▶ _WORK INSTRUCTION_
What you return must match every record word for word.

▶ _DATA EXTRACT_

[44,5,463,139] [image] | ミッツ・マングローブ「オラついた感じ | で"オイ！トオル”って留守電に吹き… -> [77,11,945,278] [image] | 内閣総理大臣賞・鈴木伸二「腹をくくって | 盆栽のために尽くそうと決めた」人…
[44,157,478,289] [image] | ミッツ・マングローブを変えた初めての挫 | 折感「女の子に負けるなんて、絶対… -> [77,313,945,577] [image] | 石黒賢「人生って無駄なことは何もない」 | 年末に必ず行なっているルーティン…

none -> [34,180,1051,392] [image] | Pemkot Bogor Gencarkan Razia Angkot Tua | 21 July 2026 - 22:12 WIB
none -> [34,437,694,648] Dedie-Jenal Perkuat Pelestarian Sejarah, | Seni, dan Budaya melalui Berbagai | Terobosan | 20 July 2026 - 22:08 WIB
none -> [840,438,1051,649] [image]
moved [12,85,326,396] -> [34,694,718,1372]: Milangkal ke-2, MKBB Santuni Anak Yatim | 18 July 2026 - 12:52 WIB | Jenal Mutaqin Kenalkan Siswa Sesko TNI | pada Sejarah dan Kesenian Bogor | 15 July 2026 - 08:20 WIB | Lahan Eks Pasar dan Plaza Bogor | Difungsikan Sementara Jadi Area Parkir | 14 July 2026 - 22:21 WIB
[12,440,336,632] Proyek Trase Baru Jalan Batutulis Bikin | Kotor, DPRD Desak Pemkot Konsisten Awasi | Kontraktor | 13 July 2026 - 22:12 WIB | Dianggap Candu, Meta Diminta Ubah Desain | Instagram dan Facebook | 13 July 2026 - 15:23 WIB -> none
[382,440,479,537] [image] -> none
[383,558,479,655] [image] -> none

▶ _ANSWER TO THE EXERCISE_
[44,5,463,139] [image] | ミッツ・マングローブ「オラついた感じ | で"オイ！トオル”って留守電に吹き… -> [77,11,945,278] [image] | 内閣総理大臣賞・鈴木伸二「腹をくくって | 盆栽のために尽くそうと決めた」人…
[44,157,478,289] [image] | ミッツ・マングローブを変えた初めての挫 | 折感「女の子に負けるなんて、絶対… -> [77,313,945,577] [image] | 石黒賢「人生って無駄なことは何もない」 | 年末に必ず行なっているルーティン…

none -> [34,180,1051,392] [image] | Pemkot Bogor Gencarkan Razia Angkot Tua | 21 July 2026 - 22:12 WIB
none -> [34,437,694,648] Dedie-Jenal Perkuat Pelestarian Sejarah, | Seni, dan Budaya melalui Berbagai | Terobosan | 20 July 2026 - 22:08 WIB
none -> [840,438,1051,649] [image]
moved [12,85,326,396] -> [34,694,718,1372]: Milangkal ke-2, MKBB Santuni Anak Yatim | 18 July 2026 - 12:52 WIB | Jenal Mutaqin Kenalkan Siswa Sesko TNI | pada Sejarah dan Kesenian Bogor | 15 July 2026 - 08:20 WIB | Lahan Eks Pasar dan Plaza Bogor | Difungsikan Sementara Jadi Area Parkir | 14 July 2026 - 22:21 WIB
[12,440,336,632] Proyek Trase Baru Jalan Batutulis Bikin | Kotor, DPRD Desak Pemkot Konsisten Awasi | Kontraktor | 13 July 2026 - 22:12 WIB | Dianggap Candu, Meta Diminta Ubah Desain | Instagram dan Facebook | 13 July 2026 - 15:23 WIB -> none
[382,440,479,537] [image] -> none
[383,558,479,655] [image] -> none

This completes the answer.